As a followup I have had another vm die with yet more (and different) disk errors. This vm is configured with an IDE and not sata interface and has traditionally be extrememly stable, but not tonight. I dug around and looked finially at the Vbox.log file for the machine and found many errors of the form:

PIIX3 ATA: execution time for ATA command 0xca was 8 seconds
TM: Giving up catch-up attempt at a 60 000 573 714 ns lag; new total: 3 420 065 211 825 ns

I am attaching the full output. There's something screwy in saint louie (as my favorite rabbit used to say).

In looking at another vm, disk errors caused the aborted journal/remounted disk read only problem.

[1204764.596437] sd 0:0:0:0: [sda] Unhandled error code
[1204764.600906] sd 0:0:0:0: [sda] Result: hostbyte=DID_OK driverbyte=DRIVER_TIMEOUT
[1204764.604567] end_request: I/O error, dev sda, sector 215215
[1204764.605780] Aborting journal on device sda1.
[1204764.606934] EXT3-fs error (device sda1) in ext3_reserve_inode_write: Journal has aborted
[1204764.609223] Remounting filesystem read-only

The VBox.log file for this vm is clean, containing only startup messages.

I think Im going to just file a bug report at this point.

I use vbox as a "sandbox" for testing various things at work, and all our systems are Centos 4 or 5, updated off the base repos to full current ... which is 4.8 and 5.4, currently.

I cannot get SATA to work with either of these distros at all; they crash at boot.

Both distros see and load the AHCI driver, then fail attempting to mount the attached drive.

The same exact image, if put on a hdd, will boot an Intel motherboard w/the same chipset SATA, so it's not the distro, it's definitely something buggy in Vbox.

So .... Me Too on the 'something screwy in saint louie' ...

- _litz

I would consider filing a ticket with bugtracker about these. version 3.1.0 had some pretty heavy changes in it and if you did not see these problems previously it might be that the new changes are aiding in the problem. Link is below my post. Please provide them with as much information as you can to assist in finding the problem.

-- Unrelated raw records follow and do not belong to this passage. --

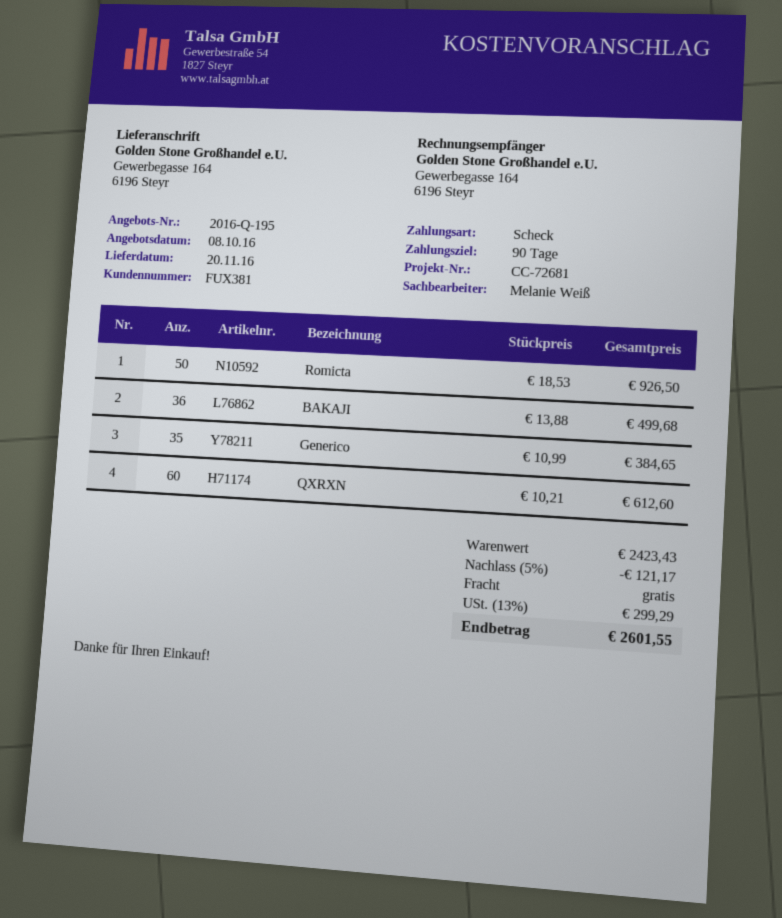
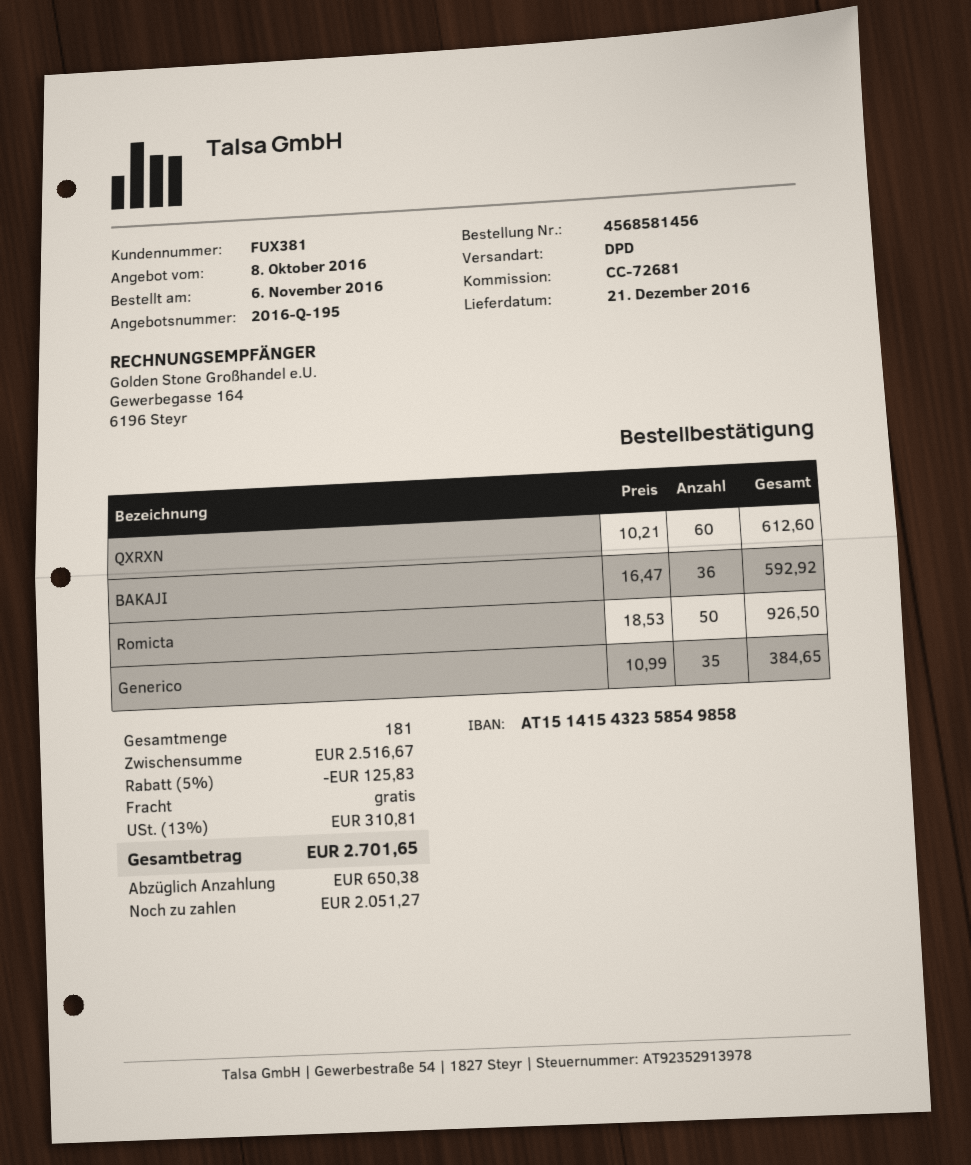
delivery date: 2016-11-20 -> 2016-12-21
BAKAJI: 36 x 13.88 = 499.68 -> 36 x 16.47 = 592.92
subtotal: 2423.43 -> 2516.67
discount: 5% = 121.17 -> 5% = 125.83
tax: 13% = 299.29 -> 13% = 310.81
total: 2601.55 -> 2701.65

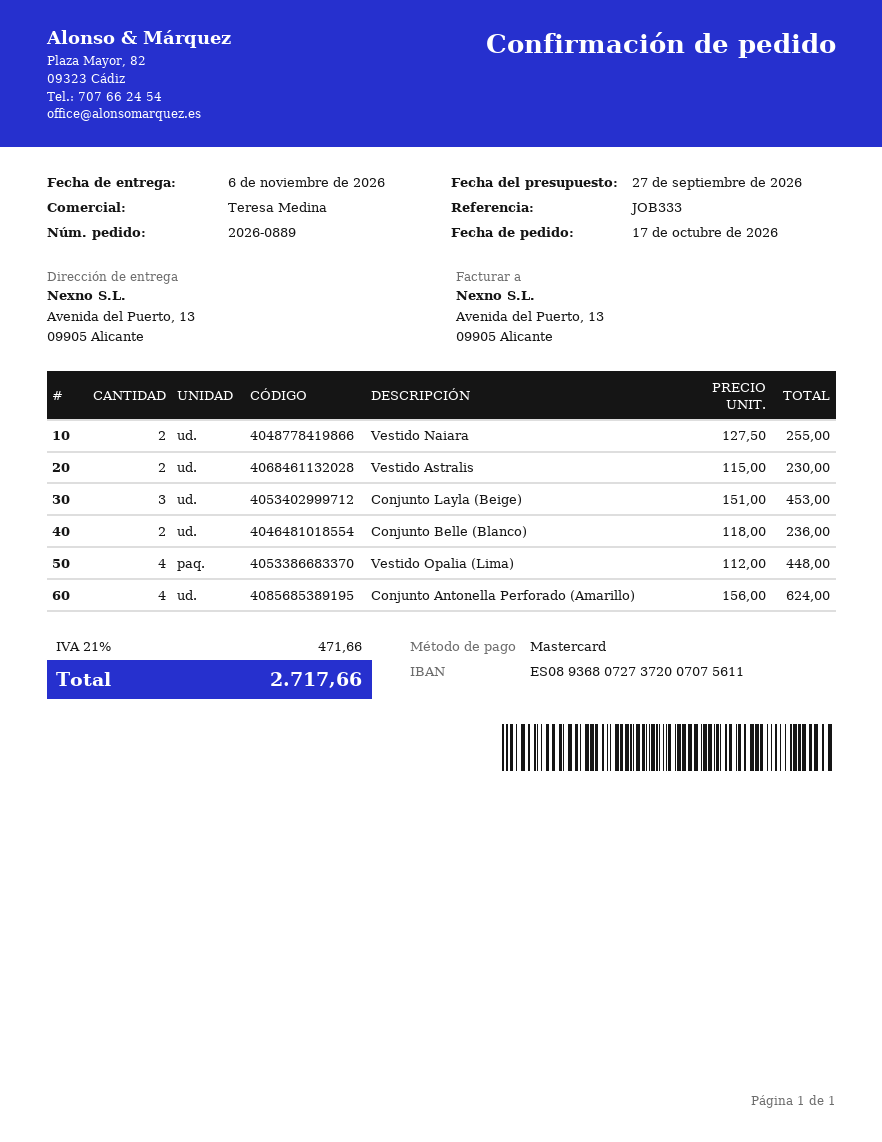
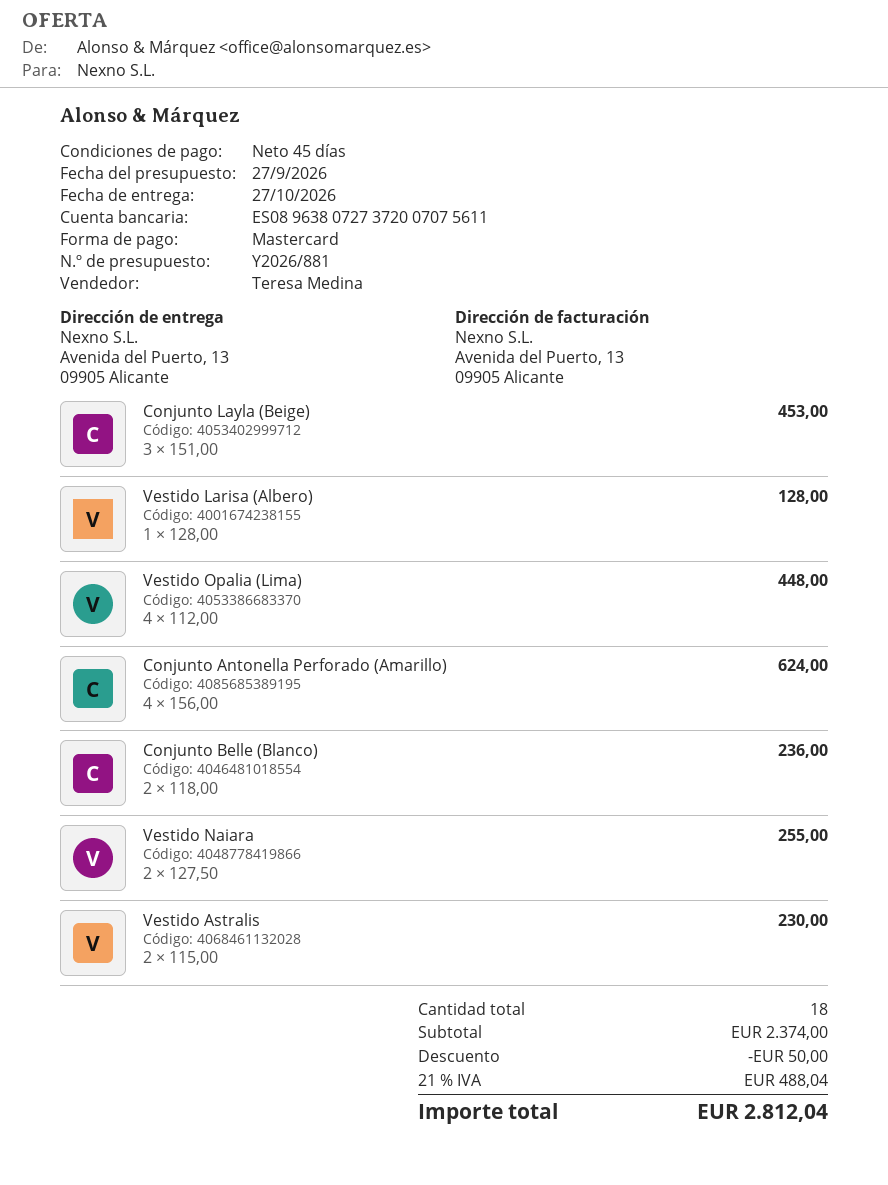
delivery date: 2026-11-06 -> 2026-10-27
bank account: ES0893680727372007075611 -> ES0896380727372007075611
Vestido Larisa (Albero): none -> 1 x 128.00 = 128.00
discount: none -> 50.00
tax: 21% = 471.66 -> 21% = 488.04
total: 2717.66 -> 2812.04

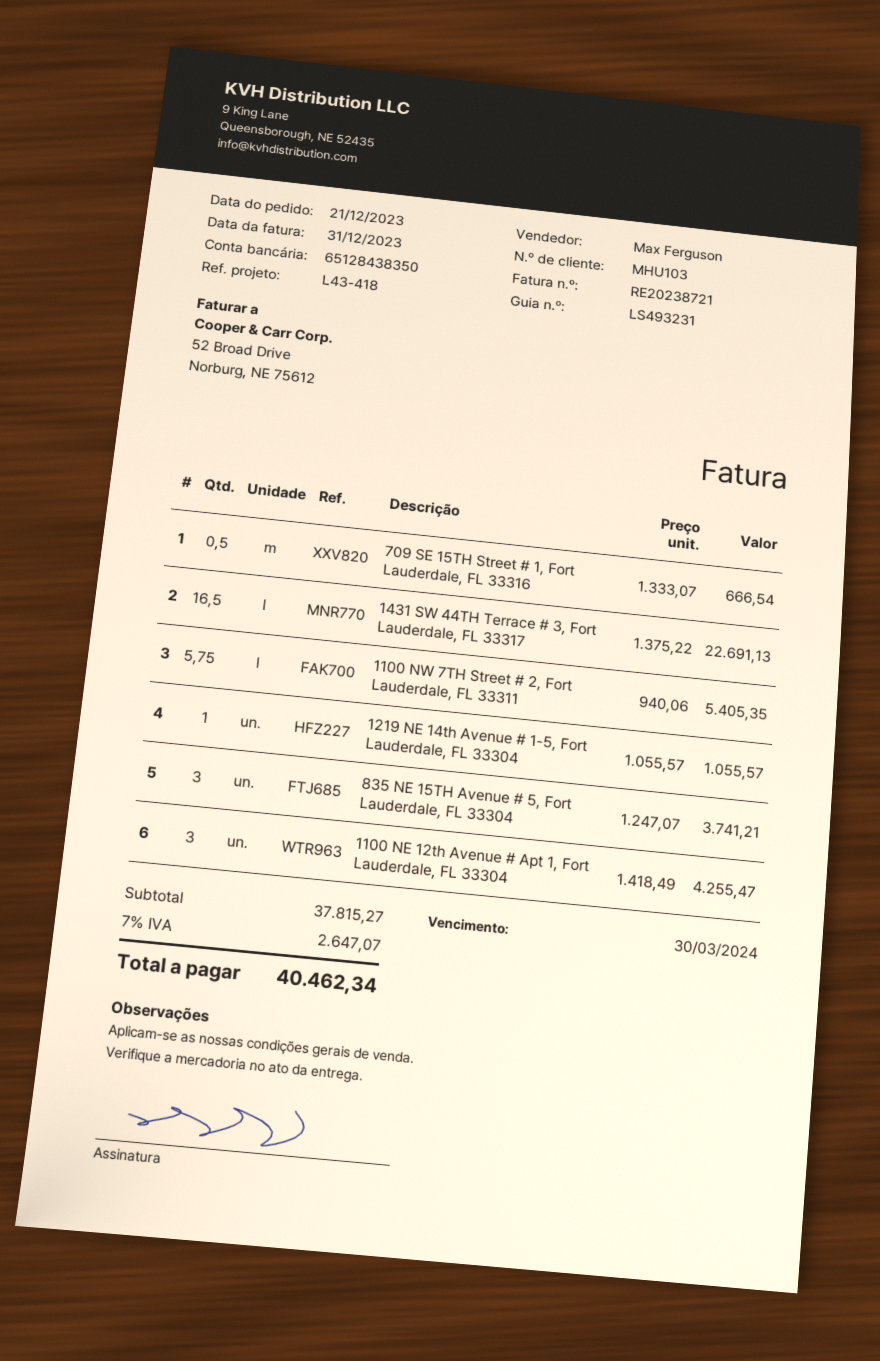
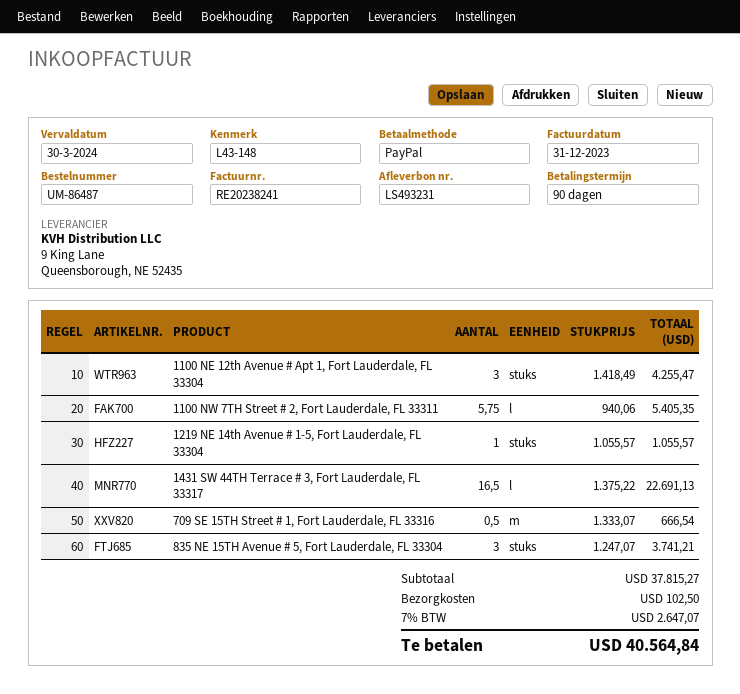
invoice number: RE20238721 -> RE20238241
reference: L43-418 -> L43-148
shipping: none -> 102.50
total: 40462.34 -> 40564.84

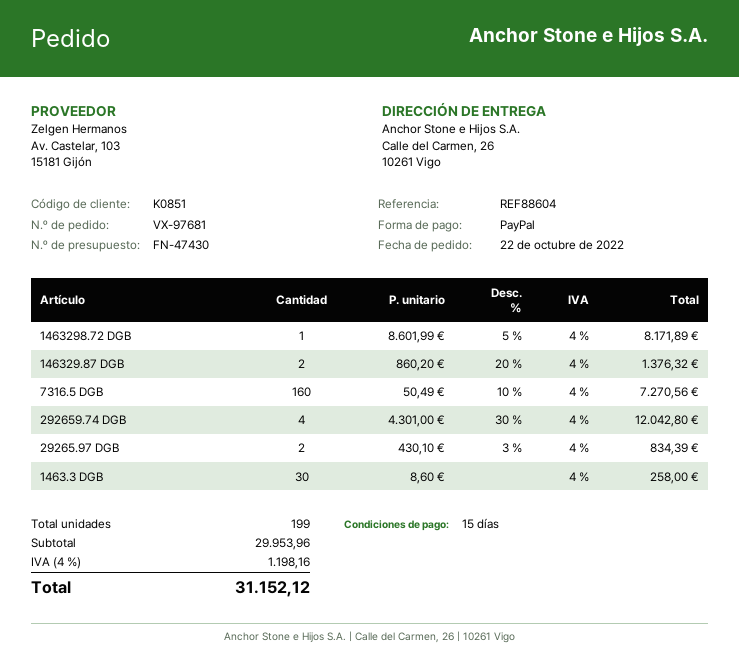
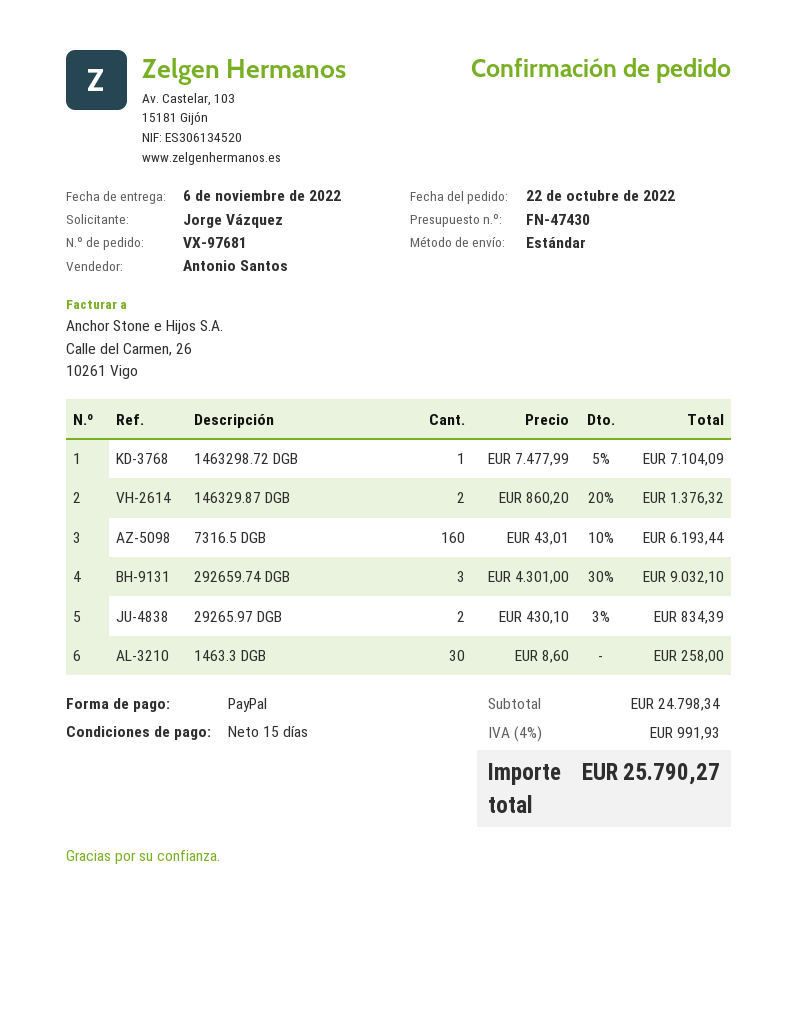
1463298.72 DGB: 1 x 8601.99 - 5% = 8171.89 -> 1 x 7477.99 - 5% = 7104.09
7316.5 DGB: 160 x 50.49 - 10% = 7270.56 -> 160 x 43.01 - 10% = 6193.44
292659.74 DGB: 4 x 4301.00 - 30% = 12042.80 -> 3 x 4301.00 - 30% = 9032.10
subtotal: 29953.96 -> 24798.34
tax: 4% = 1198.16 -> 4% = 991.93
total: 31152.12 -> 25790.27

I've filed multiple bug reports of several various issues (included log files as requested) ....

Several have now been sitting untouched for weeks.

So .... yeah, done that. Dunno what good it will do ...

- _litz

I'm still seeing this with 3.1.4. I searched the bug tracker, but couldn't find anything. Have there been bugs for this filed? If so, could you let me know the bug numbers?

OS: OpenSuse 11.2, VBox 3.1.4

Everything here is working perfectly so far in the new version. Keep up the good work and leave it alone!

Hello all:

Still a bit new to VirtualBox, I'm running several VM's(3 Ubuntu,1 Cent,1 Arch) with no issues.

I also have 2 Ubuntu server installs that are giving me disk errors like these inside the guest machines:

ata1.00: exception Emask 0x0 SErr 0x0 action 0x6 frozen
ata1.00: cmd ca/00:10:37:52:63/00:00:00:00:00/e0 tag 0 dma 8192 out

well as errors like these in the messages log of the guest vm's:

Apr 29 20:31:37 eng-cacti-2 kernel: [806854.462234] ata1: EH complete
Apr 29 21:01:40 eng-cacti-2 kernel: [808657.040584] ata1: lost interrupt (Status 0x48)
Apr 29 21:01:40 eng-cacti-2 kernel: [808657.047159] ata1: soft resetting link
Apr 29 21:01:45 eng-cacti-2 kernel: [808662.240220] ata1: link is slow to respond, please be patient (ready=0)
Apr 29 21:01:50 eng-cacti-2 kernel: [808667.101989] ata1: soft resetting link
Apr 29 21:01:53 eng-cacti-2 kernel: [808670.751758] ata1.00: configured for UDMA/33
Apr 29 21:01:53 eng-cacti-2 kernel: [808670.751764] ata1.00: device reported invalid CHS sector 0
Apr 29 21:01:53 eng-cacti-2 kernel: [808670.751777] ata1: EH complete
...

These machines are running Cacti and much more disk intensive operations than the VM's that are working well.
The VM's eventually freeze, on a couple of occasions I've seen errors (in the vm) about dropping the Journal and mounting read-only

Host OS:OSX Leopard Server on a Mac Pro dual Quad Core Xeon, 32 gb ram, Apple raid card (Raid 5)
Guest OS's: Ubuntu Server 9.10 64 bit, IDE Controller: PIIX4
VirtualBox Version 3.1.6 r59351

Not quite sure what other logs info I should include, any help is greatly appreciated.

Log file - Cropped a bit in the middle to get the allowed file size

I'm on 3.2.2 - Centos 5.4 X86_64 and I have two virtual hosts on my Dual Quad Core Xeon Server.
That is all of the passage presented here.